On nous gave. Nous sommes gavés. Gavés de fake news, gavés par les trolls, nous n’en pouvons plus de nous demander qui croire quand nos dirigeants font du mensonge une stratégie. Faut-il croire Zelensky dans son angélisme victimaire, faut-il croire Poutine dans son nationalisme réparateur d’humiliations passées, faut-il croire Biden dans son opportunisme géopolitique, Xi Jin Ping dans sa mégalomanie? Il n’y en a qu’un seul qui ne posait pas problème, c’est BoJo. Lui, on sait qu’il ne faut pas le croire. Mais Boris est hors-jeu, et c’est dommage, parce que lui au moins était amusant. Enfin, façon de parler. Il se moquait des autres mais aussi de lui-même, un clown ébouriffé, méticuleux dans sa décoiffe. Un clown. Moi, j’ai un faible pour Boris, j’aime bien les clowns, j’ai toujours aimé les clowns.

Aujourd’hui, je suis à la frontière russe, en Estonie, à Narva. Sous mes pieds l’Estonie, de l’autre côté du fleuve, à moins de cent mètres car le fleuve n’est pas bien large, la Russie. Et tout est calme. Personne ne vocifère, on se croirait presque en paix. Un silence bienfaisant, loin de tout, loin des tonitruantes agitations politiques, médiatiques, étatiques. Ce silence du monde permet le silence intérieur, grisant. Pour peu, on deviendrait dépendant! Bon, le monde reste le monde, le vacarme reprendra. L’engagement du discours et de la parole avec. Mais pour le moment, Marthe cède la place à Marie. Marthe reviendra et elle a sa place, car, s’il y a de la beauté dans la contemplation, il y en a aussi dans l’action.

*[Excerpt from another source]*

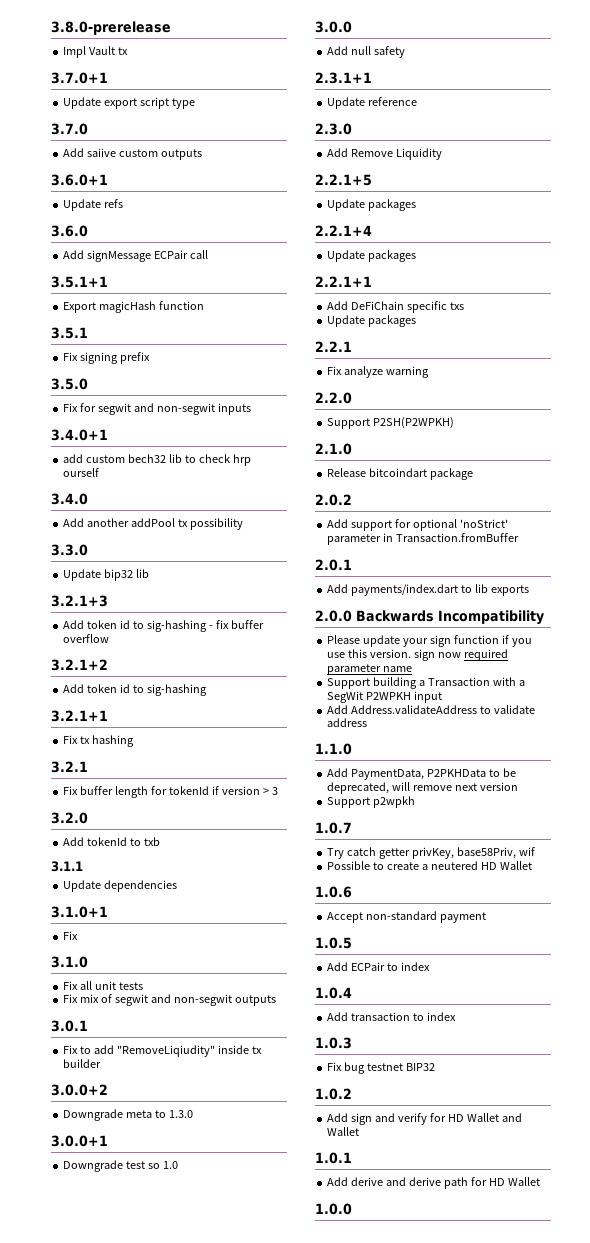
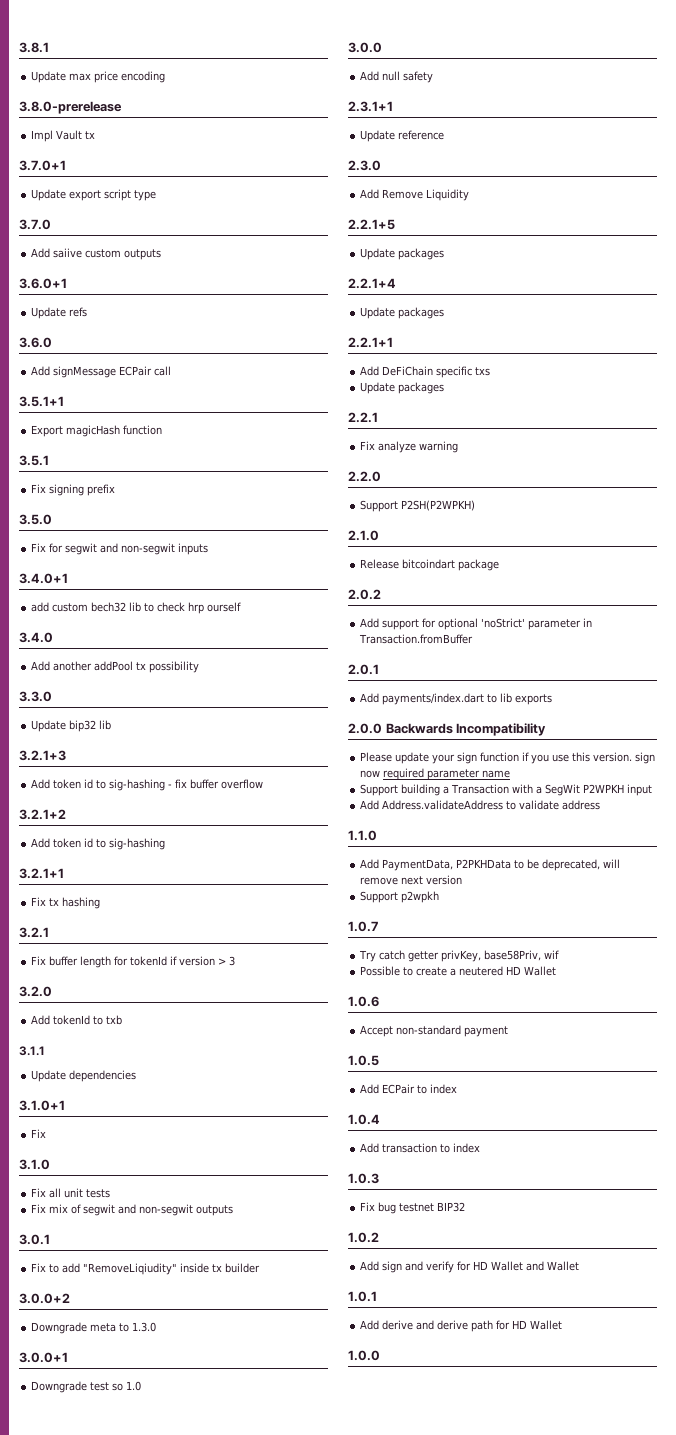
(51, 28) none -> [19,42,49,53] [31,71,166,83] 3.8.1 // Update max price encoding //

Ce silence donc, mon silence, je vous le propose. Mon silence, je le redis, n’est pas celui de la page blanche effarouchée, c’est une pause dans la partition, un soupir ou un demi-soupir, une respiration. Emplissez-le à votre gré. De vide ou de bruit, de poésie ou d’émotion. Selon votre rapidité de lecture, il durera 3 secondes d’indifférence ou 2 minutes 35 de bonheur. Prenez votre temps. Une simple minute de silence est déstabilisante pour qui n’en a pas l’habitude, pour qui n’a jamais le temps, mais une minute de silence est la vraie mesure du temps. 

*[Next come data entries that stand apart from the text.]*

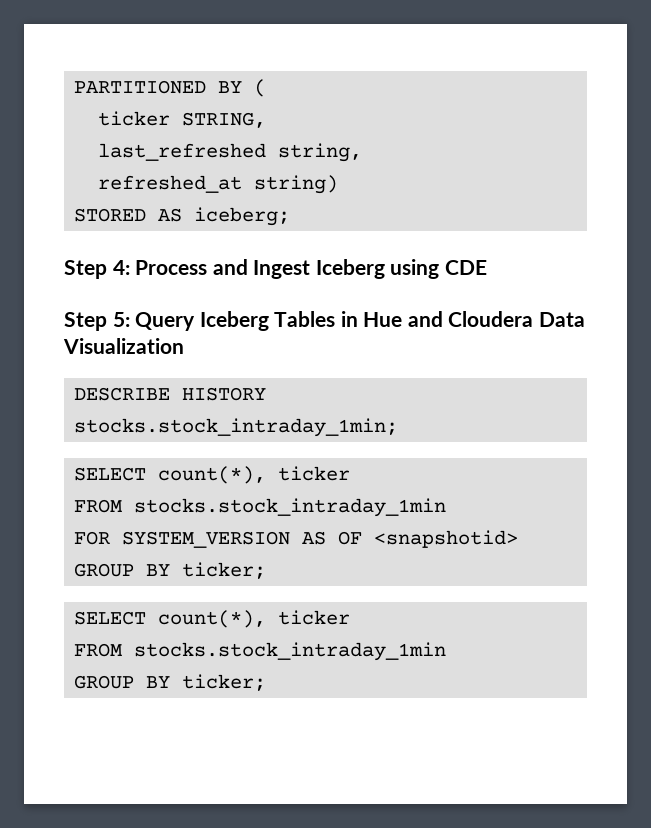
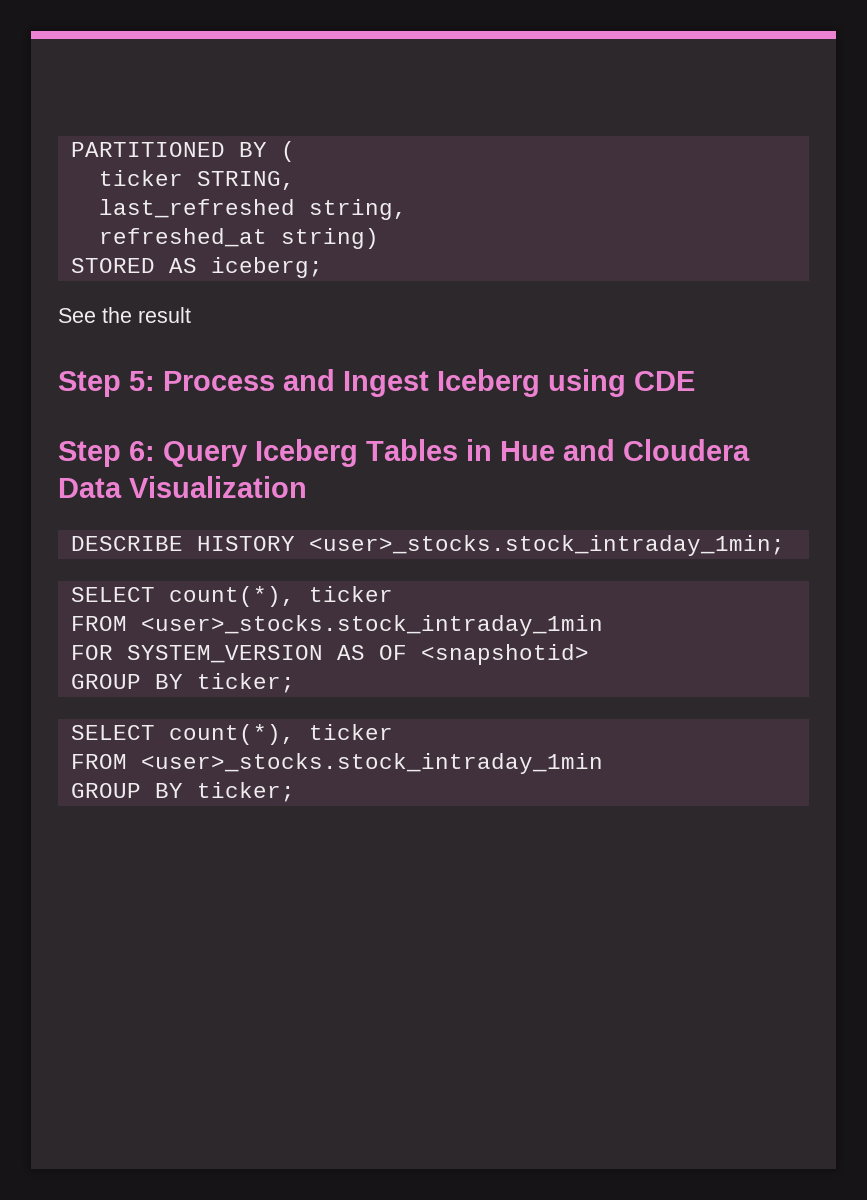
[64,260,130,279] // Step 4: -> [58,307,191,323] [58,371,155,397] // See the result // Step 5:
[112,312,130,327] 5: -> [129,441,155,461] 6:
[73,418,398,437] [73,466,350,484] [73,498,446,517] stocks.stock_intraday_1min; // SELECT count(*), ticker // FROM stocks.stock_intraday_1min -> [308,535,785,556] [70,586,393,607] [70,615,603,636] <user>_stocks.stock_intraday_1min; // SELECT count(*), ticker // FROM <user>_stocks.stock_intraday_1min
[133,642,446,661] stocks.stock_intraday_1min -> [140,753,603,774] <user>_stocks.stock_intraday_1min

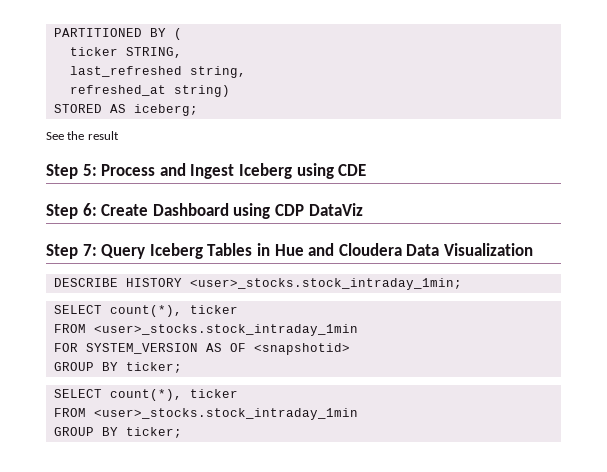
(155, 451) none -> [101,203,363,219] [46,244,97,259] Create Dashboard using CDP DataViz // Step 7:

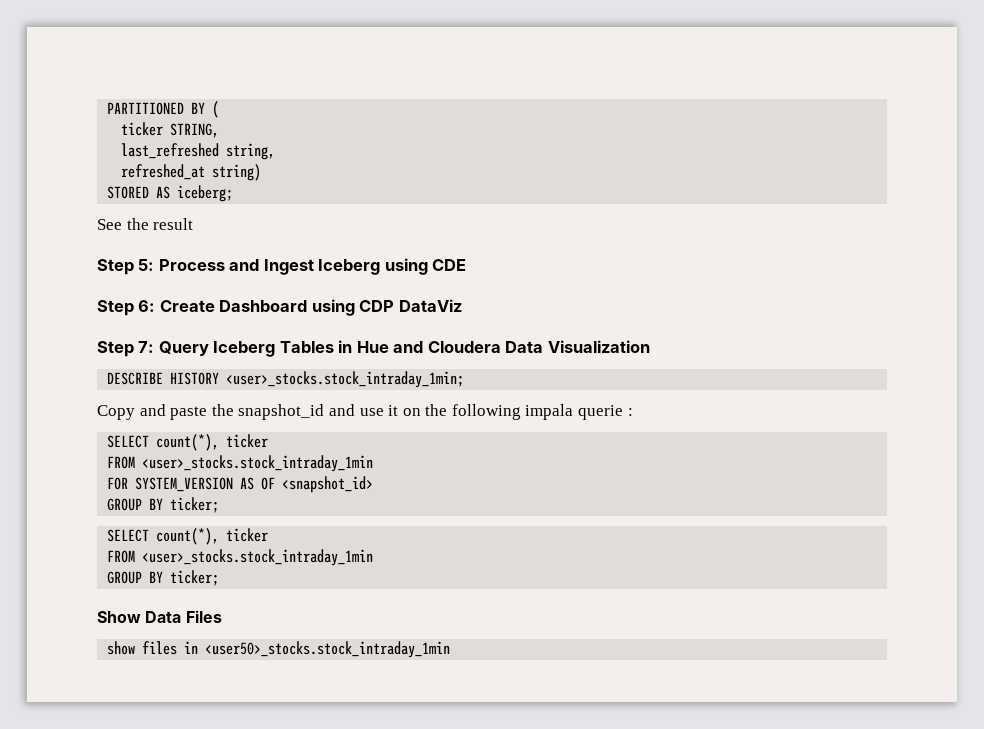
(462, 284) none -> [97,404,633,420] // Copy and paste the snapshot_id and use it on the following impala querie :
[253,343,350,355] <snapshotid> -> [282,476,374,493] <snapshot_id>
(182, 432) none -> [97,610,222,623] [107,641,451,658] // Show Data Files // show files in <user50>_stocks.stock_intraday_1min

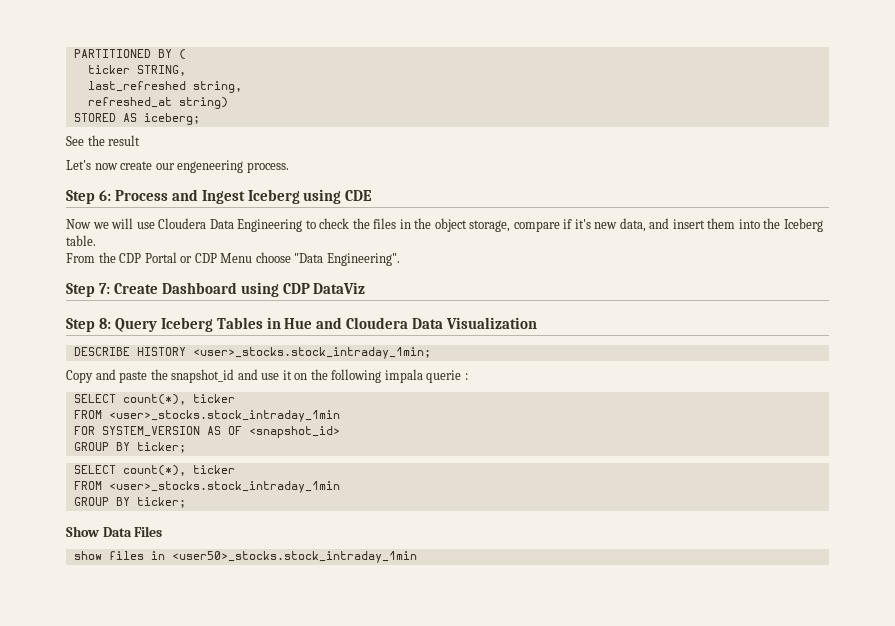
[97,259,155,275] // Step 5: -> [66,160,289,173] [66,190,111,204] // Let's now create our engeneering process. // Step 6:
[97,300,156,316] // Step 6: -> [66,218,823,232] [66,235,96,246] [66,252,400,266] [66,283,110,297] // Now we will use Cloudera Data Engineering to check the files in the object storage, compare if it's new data, and insert them into the Iceberg table. // From the CDP Portal or CDP Menu choose "Data Engineering". // Step 7:
[138,341,155,353] 7: -> [98,318,111,329] 8:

Pour illustrer mon article, j’ai inséré une image. Blanche, évidemment. Ne la sautez pas trop vite, regardez-la bien. Elle est importante. En l’état. On peut y deviner la promesse d’un espoir en arrière-plan, la promesse d’un monde qui un jour retrouvera des couleurs légères, qui s’enivrera de quiétude. Tôt ou tard. Quand il se sera calmé. Car il va se calmer.

Alors voilà: «

 

 

»

Le silence en image (2/2). © M.F.

Et j’ajouterai pour être complet: «                                                                                                                                                                                                                                                                                                                                                                                                                                                                      

 

 

 

».

Cela dit – si j’ose dire –, comme je ne veux aujourd’hui ni commenter, ni juger, ni condamner pas plus qu’absoudre, je vais décrire. Décrire mon voyage et Narva qui en est le point de départ, décrire la Russie telle que je vois son paysage de l’autre côté de ce petit fleuve.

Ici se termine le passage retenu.